A few months ago, Bob Shafer asked me if I wanted to work with him and Susan Holmes on an editorial for Journal of Infectious Disease. Bob Shafer is a well known Stanford virologist and runs the extremely useful Stanford HIV Drug Resistance DatabaseSusan Holmes is a statistics professor at Stanford. Our task was to write an editorial for Journal of Infectious Disease about a recent paper by Joel Wertheim and colleagues.

Start with 80,000 sequences

The paper (and also our editorial) deals with the following question: how can we analyze the large numbers of HIV sequences that are available in databases to learn about the global epidemic? The basic idea behind analyzing these viral sequences is that each sequence stems from one HIV-infected person and by analyzing the genetic relationships between the  sequences, we can learn something about the global HIV epidemic. For example, if person A infects person B who then infects person C, then all three of them are expected to have very similar HIV strains, with very similar sequences. If genetically similar sequences are usually found in the same country, then we could learn that the epidemic spreads more easily within than between countries.

Build a tree

Traditionally, such analysis of HIV sequences starts with building a phylogenetic tree of the sequences. However, building trees is extremely hard if the sequences are recombining (as in HIV) and if there are a large number of sequences. One common solution to these problems is to remove recombinants and analyze a subset of the sequences. However, this means that we lose a lot of information.

Or not

Joel Wertheim and colleagues decided to take a very different approach. They started by calculating the pairwise genetic distance between all sequences. Viral sequences that are close to each other (with low pairwise distance) must stem from people who are close to each other in the epidemic. Next, they created a network by connecting all pairs of sequences that were less than 1% different from each other. The resulting network could be analyzed by standard network analysis techniques. The authors were thus able to study the relationships between 80,000 worldwide HIV sequences. They found a surprising number of international connections between the sequences.

Limitations of the network approach

In our editorial, we argue that the network approach is worth exploring, but it has its own issues too. For example, we write that “many more connections may be inferred than could have possibly existed in the real transmission network (…) For example, if multiple infections happen in a short time span, several people may be infected with very similar viruses. The viral sequences from these people would all be connected by the method of Wertheim and colleagues, leading to many more edges in the thus constructed network than exist in reality.”

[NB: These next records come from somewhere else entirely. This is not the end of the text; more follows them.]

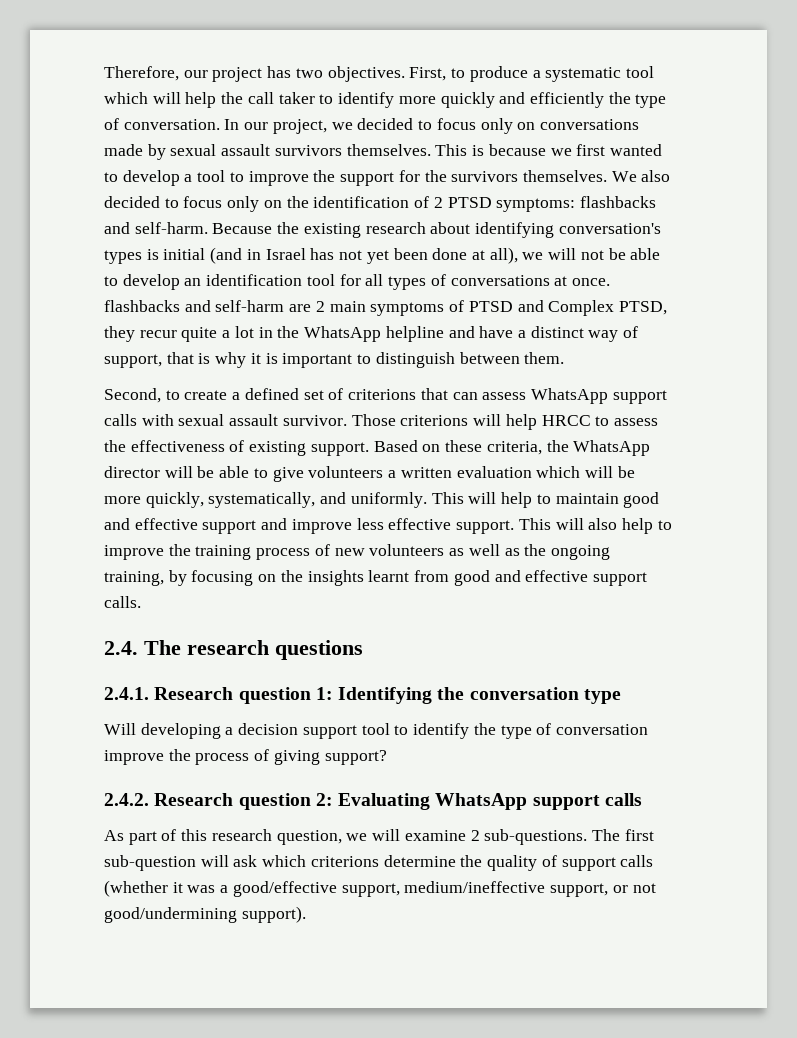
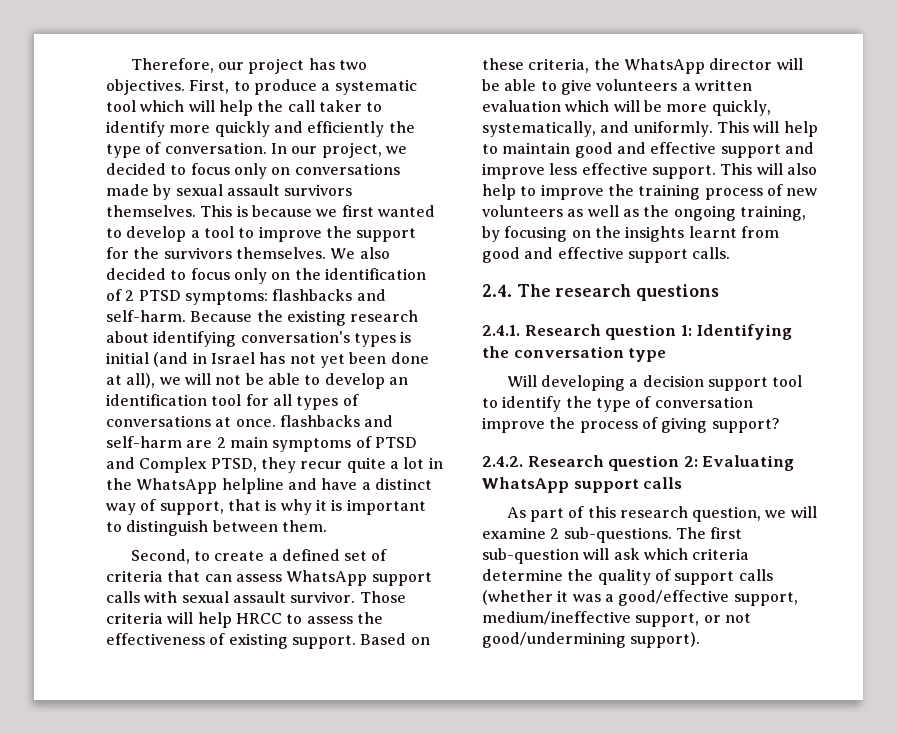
- Second, to create a defined set of criterions that can assess WhatsApp support calls with sexual assault survivor.
+ Second, to create a defined set of criteria that can assess WhatsApp support calls with sexual assault survivor.
- Those criterions will help HRCC to assess the effectiveness of existing support.
+ Those criteria will help HRCC to assess the effectiveness of existing support.
- The first sub-question will ask which criterions determine the quality of support calls (whether it was a good/effective support, medium/ineffective support, or not good/undermining support).
+ The first sub-question will ask which criteria determine the quality of support calls (whether it was a good/effective support, medium/ineffective support, or not good/undermining support).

It is not clear how these additional edges (connections) influence the results of the analysis. And as long as we don’t know that, we need to be very careful when interpreting results from network analyses based on sequences only. It’s clear what needs to be done!

References

Pleuni S. Pennings, Susan P. Holmes and Robert W. Shafer. HIV-1 Transmission Networks in a Small World. JID. 2013.

Joel O. Wertheim, Andrew J. Leigh Brown, N. Lance Hepler, Sanjay R. Mehta, Douglas D. Richman, Davey M. Smith and Sergei L. Kosakovsky Pond. The Global Transmission Network of HIV-1. JID. 2013.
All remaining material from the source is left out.